Во второй приезд, пятнадцать лет спустя, он посетил академика Петрова в поселке, построенном по плану академика во имя науки его таинственной страною, и обманулся зрелищем совершенно; его очаровали зеленые холмы театрального пространства, английские коттеджи, сады, где деревья и кустарники (нобелеат был одаренным садоводом, кроме всего прочего) подобраны были, как в лучших парках мира, по цвету осенней и летней листвы, а яблоки высылались ящиками с особых «мичуринских» делянок, чтобы Петров мог выбрать для саженцев подходящие сорта; Хьюберта пленили маленькие внучки Петрова и его невестки — прелестные девочки и очаровательные юные женщины напоминали англичанок, Хьюберт был покорен талантом молодых ученых, окружавших гениального старика, похожего как две капли воды на Бернарда Шоу. Вместо гольфа тут играли в русские городки.

Нo среди яблоневых садов и green hills в английском коттедже русской научной идиллии неотступно снился фантасту ручей, превращенный в каскад, говорливый ключ, рассказывающий нечто, от чего писатель просыпался с сердечными перебоями, не помня ни единого слова прорицалища, немедленно, яви коснувшись, забывая жизненно важный текст, какое-то предупреждение.

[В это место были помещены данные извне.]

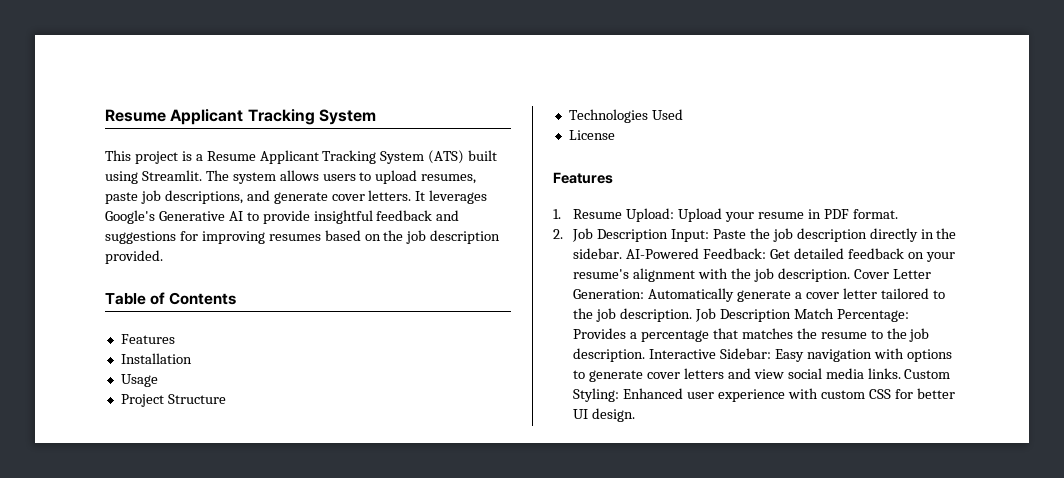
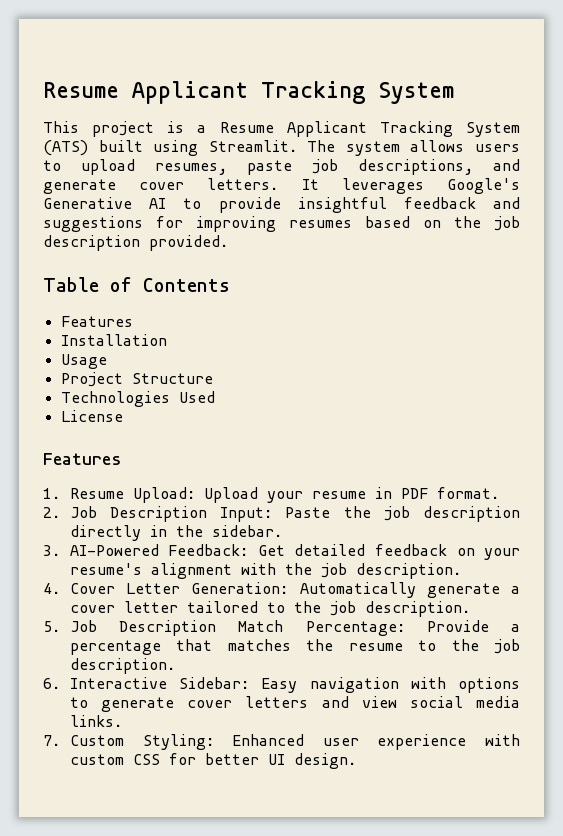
- Paste the job description directly in the sidebar. AI-Powered Feedback:
+ Paste the job description directly in the sidebar.
+ 3. AI-Powered Feedback:
- Get detailed feedback on your resume's alignment with the job description. Cover Letter Generation:
+ Get detailed feedback on your resume's alignment with the job description.
+ 4. Cover Letter Generation:
- Automatically generate a cover letter tailored to the job description. Job Description Match Percentage:
+ Automatically generate a cover letter tailored to the job description.
+ 5. Job Description Match Percentage:
- Provides a percentage that matches the resume to the job description. Interactive Sidebar:
+ Provide a percentage that matches the resume to the job description.
+ 6. Interactive Sidebar:
- Easy navigation with options to generate cover letters and view social media links. Custom Styling:
+ Easy navigation with options to generate cover letters and view social media links.
+ 7. Custom Styling:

А один раз, уснув беззаботно, как дома, очутился он в комнате с низким потолком; невидимый, видел он двоих, на которых давно мечтал посмотреть. Она расплетала косу.

— Надеюсь, ты больше не гадаешь и ничего никому не предсказываешь?

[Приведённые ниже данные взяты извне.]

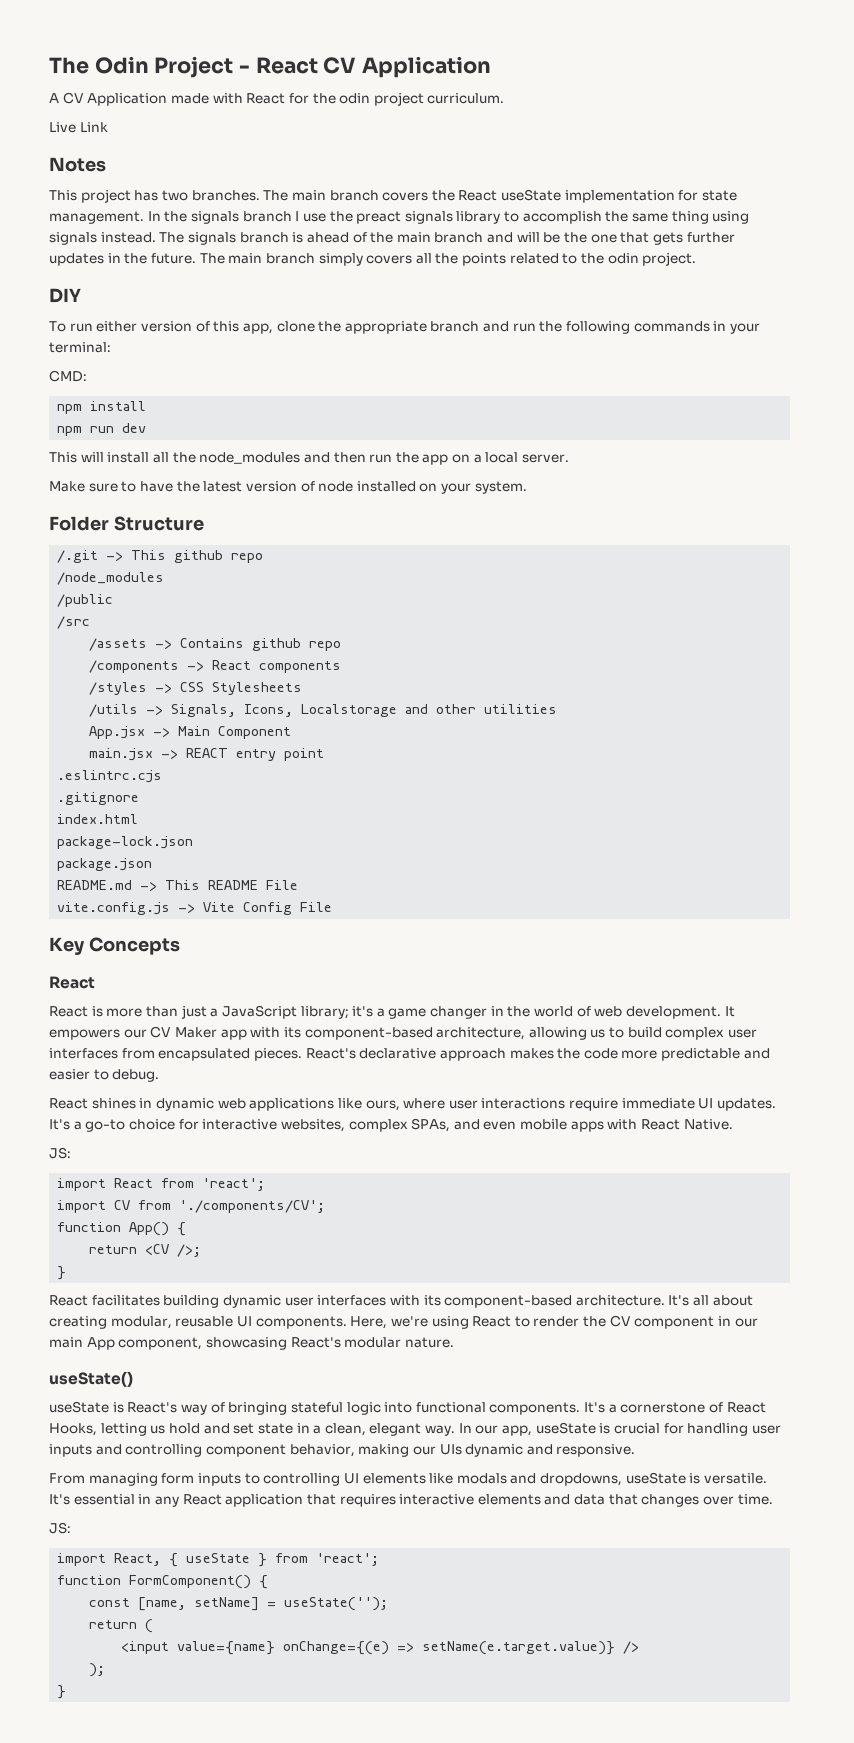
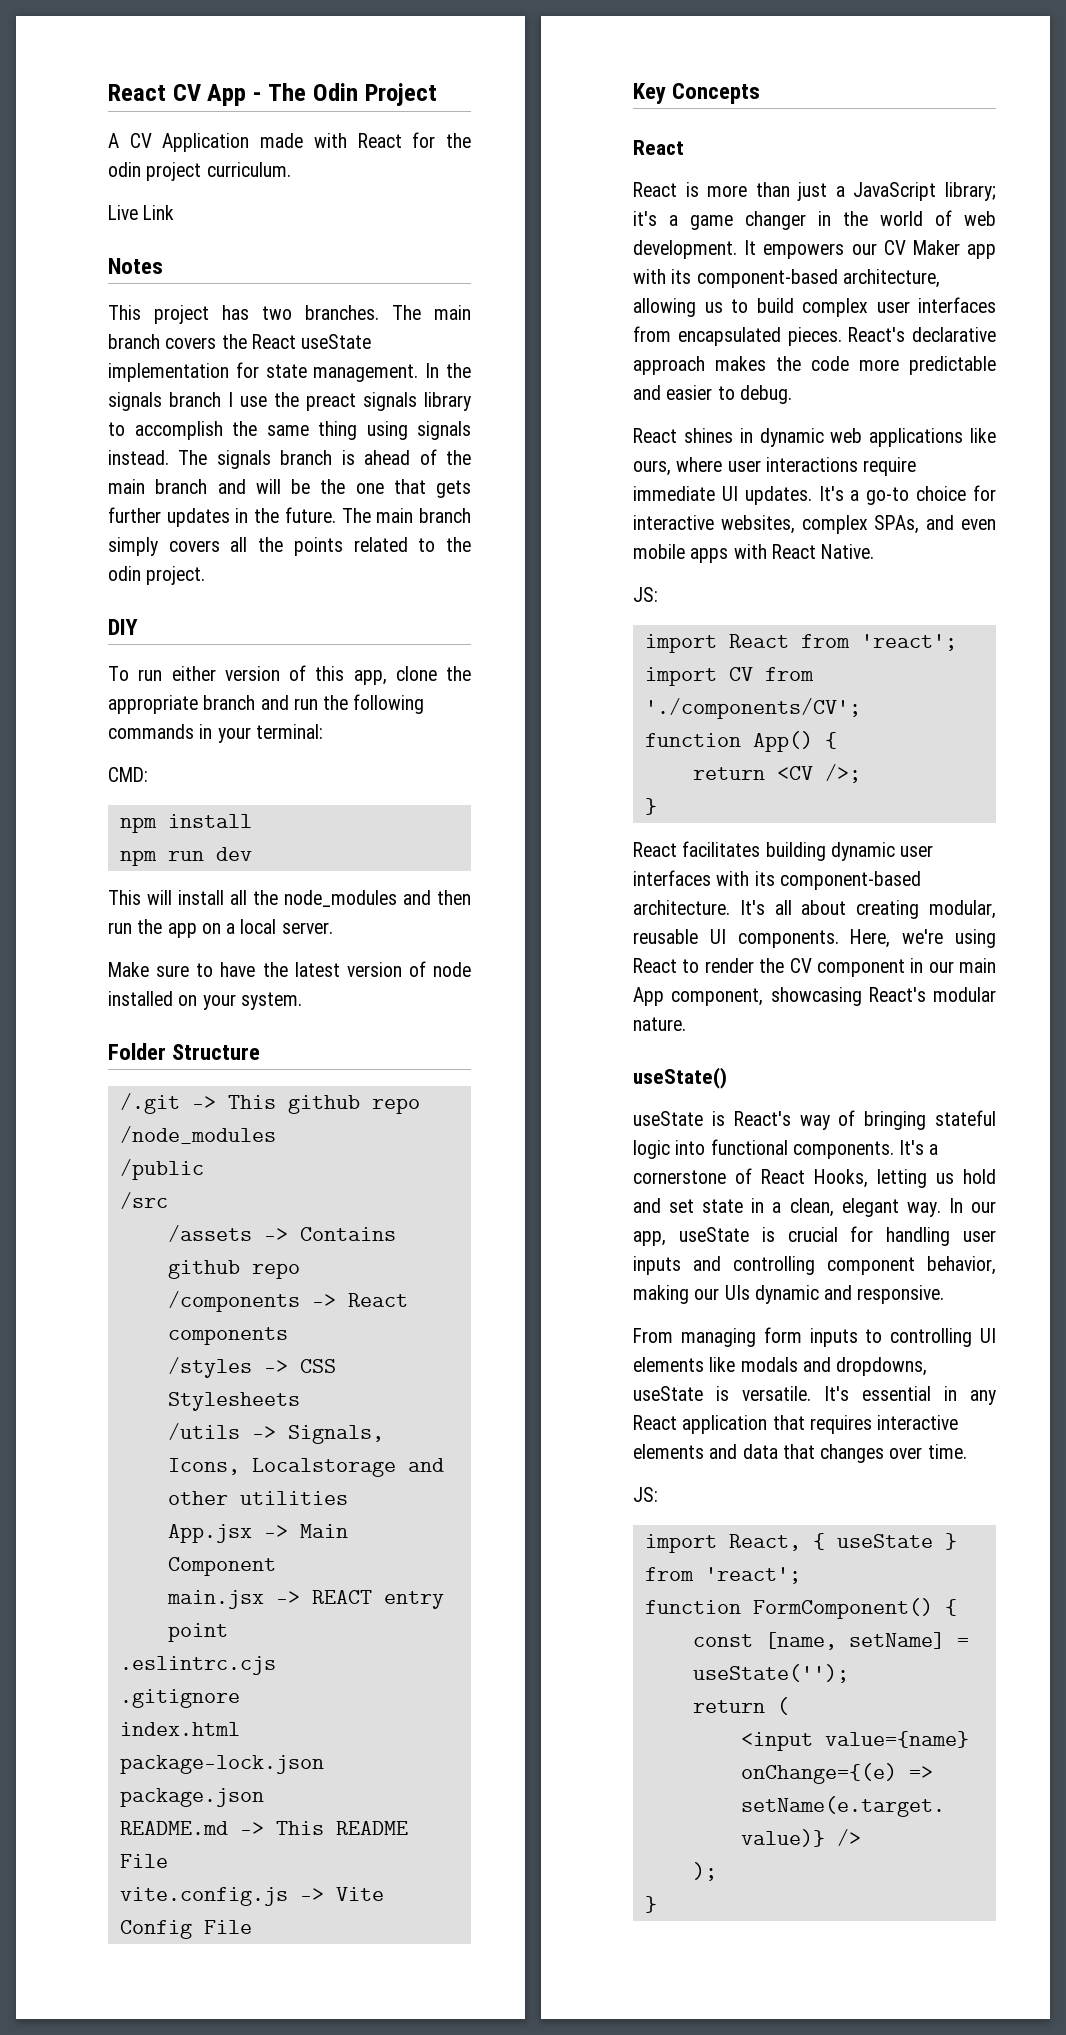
- The Odin Project - React CV Application
+ React CV App - The Odin Project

— Конечно, нет. Я не сказала вчера господину Зееману, что его любимый сын уедет в Россию, в Русский Туркестан.

— Ты не скучаешь по своим братьям? Ты ведь заменила им мать и отца, вырастила их, когда остались вы сиротами. Тебя не печалит, что ты ничего о них не знаешь?

— Вода знает обо всех все, — отвечала она, снимая искру с пряди волос, — если чего не знаешь, выпей воды — знание придет.

— Прошу тебя, — сказал Милутин, — никогда не делай ничего такого, что напоминало бы о чудесах. Все-таки ты — жена священника.